Code change snippets
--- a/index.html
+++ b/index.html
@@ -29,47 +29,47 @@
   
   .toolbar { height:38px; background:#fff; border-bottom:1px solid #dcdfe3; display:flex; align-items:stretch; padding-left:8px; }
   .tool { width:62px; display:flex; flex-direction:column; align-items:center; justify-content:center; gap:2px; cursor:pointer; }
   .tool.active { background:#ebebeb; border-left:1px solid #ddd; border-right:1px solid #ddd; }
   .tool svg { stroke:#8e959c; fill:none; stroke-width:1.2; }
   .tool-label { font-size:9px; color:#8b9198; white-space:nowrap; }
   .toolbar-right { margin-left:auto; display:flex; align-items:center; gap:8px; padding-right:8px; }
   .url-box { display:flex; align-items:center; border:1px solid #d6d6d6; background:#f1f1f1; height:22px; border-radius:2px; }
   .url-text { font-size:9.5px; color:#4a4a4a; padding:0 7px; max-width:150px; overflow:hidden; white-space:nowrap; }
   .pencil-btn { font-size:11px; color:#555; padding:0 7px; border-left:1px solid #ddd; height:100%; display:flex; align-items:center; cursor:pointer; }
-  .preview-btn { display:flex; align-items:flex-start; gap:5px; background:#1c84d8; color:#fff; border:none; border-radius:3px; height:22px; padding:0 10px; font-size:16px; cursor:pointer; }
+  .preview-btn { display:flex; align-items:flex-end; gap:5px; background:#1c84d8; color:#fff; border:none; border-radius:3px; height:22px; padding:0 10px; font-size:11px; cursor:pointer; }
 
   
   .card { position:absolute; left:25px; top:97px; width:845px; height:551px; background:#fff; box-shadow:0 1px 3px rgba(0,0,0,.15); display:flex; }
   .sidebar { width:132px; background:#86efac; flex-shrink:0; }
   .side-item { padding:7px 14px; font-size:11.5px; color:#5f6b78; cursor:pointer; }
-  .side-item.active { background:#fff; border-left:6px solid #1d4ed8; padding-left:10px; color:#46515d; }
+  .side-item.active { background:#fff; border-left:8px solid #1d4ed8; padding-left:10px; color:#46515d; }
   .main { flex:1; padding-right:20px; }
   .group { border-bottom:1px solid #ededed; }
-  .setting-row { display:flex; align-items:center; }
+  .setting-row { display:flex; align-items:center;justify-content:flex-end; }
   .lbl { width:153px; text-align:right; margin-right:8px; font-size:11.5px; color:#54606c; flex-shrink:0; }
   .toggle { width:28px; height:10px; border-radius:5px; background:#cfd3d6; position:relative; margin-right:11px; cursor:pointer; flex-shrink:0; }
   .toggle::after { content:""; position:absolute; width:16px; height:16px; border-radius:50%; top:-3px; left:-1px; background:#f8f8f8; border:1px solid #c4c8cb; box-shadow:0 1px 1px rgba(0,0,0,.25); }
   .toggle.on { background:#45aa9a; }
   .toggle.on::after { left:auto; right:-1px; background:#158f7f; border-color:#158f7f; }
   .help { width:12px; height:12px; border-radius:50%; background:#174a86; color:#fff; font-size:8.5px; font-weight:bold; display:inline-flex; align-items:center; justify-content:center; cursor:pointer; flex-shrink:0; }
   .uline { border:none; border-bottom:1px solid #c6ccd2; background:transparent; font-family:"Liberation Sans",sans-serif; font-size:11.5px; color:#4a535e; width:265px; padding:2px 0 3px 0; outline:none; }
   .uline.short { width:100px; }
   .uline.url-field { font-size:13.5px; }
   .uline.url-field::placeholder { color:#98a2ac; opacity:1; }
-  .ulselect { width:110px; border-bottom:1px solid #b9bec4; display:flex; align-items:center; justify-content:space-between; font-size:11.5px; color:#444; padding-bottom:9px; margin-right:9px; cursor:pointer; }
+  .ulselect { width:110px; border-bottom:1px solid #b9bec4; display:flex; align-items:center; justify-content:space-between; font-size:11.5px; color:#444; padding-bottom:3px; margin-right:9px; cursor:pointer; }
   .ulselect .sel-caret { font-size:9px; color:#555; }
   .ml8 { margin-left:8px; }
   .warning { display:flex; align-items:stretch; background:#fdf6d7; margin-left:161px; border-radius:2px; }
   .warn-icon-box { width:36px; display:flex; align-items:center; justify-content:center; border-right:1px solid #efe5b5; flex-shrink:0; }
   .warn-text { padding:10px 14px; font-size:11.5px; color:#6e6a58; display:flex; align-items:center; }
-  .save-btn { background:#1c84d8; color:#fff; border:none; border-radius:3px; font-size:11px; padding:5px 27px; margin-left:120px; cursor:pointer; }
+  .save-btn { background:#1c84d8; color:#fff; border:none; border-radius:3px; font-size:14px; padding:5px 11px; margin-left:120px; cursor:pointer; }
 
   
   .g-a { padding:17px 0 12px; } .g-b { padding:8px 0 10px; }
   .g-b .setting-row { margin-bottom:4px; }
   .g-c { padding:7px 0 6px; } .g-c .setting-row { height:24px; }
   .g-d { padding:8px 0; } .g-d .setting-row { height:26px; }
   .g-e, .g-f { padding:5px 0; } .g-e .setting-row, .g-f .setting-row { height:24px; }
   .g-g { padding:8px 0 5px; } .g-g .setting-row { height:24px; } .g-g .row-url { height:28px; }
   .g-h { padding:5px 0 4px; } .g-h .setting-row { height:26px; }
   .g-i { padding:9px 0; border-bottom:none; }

> **Exercise instructions**
All lines in the preceding records that hold the word "position" need to be copied.

> **Answer section**
   .card { position:absolute; left:25px; top:97px; width:845px; height:551px; background:#fff; box-shadow:0 1px 3px rgba(0,0,0,.15); display:flex; }
   .toggle { width:28px; height:10px; border-radius:5px; background:#cfd3d6; position:relative; margin-right:11px; cursor:pointer; flex-shrink:0; }
   .toggle::after { content:""; position:absolute; width:16px; height:16px; border-radius:50%; top:-3px; left:-1px; background:#f8f8f8; border:1px solid #c4c8cb; box-shadow:0 1px 1px rgba(0,0,0,.25); }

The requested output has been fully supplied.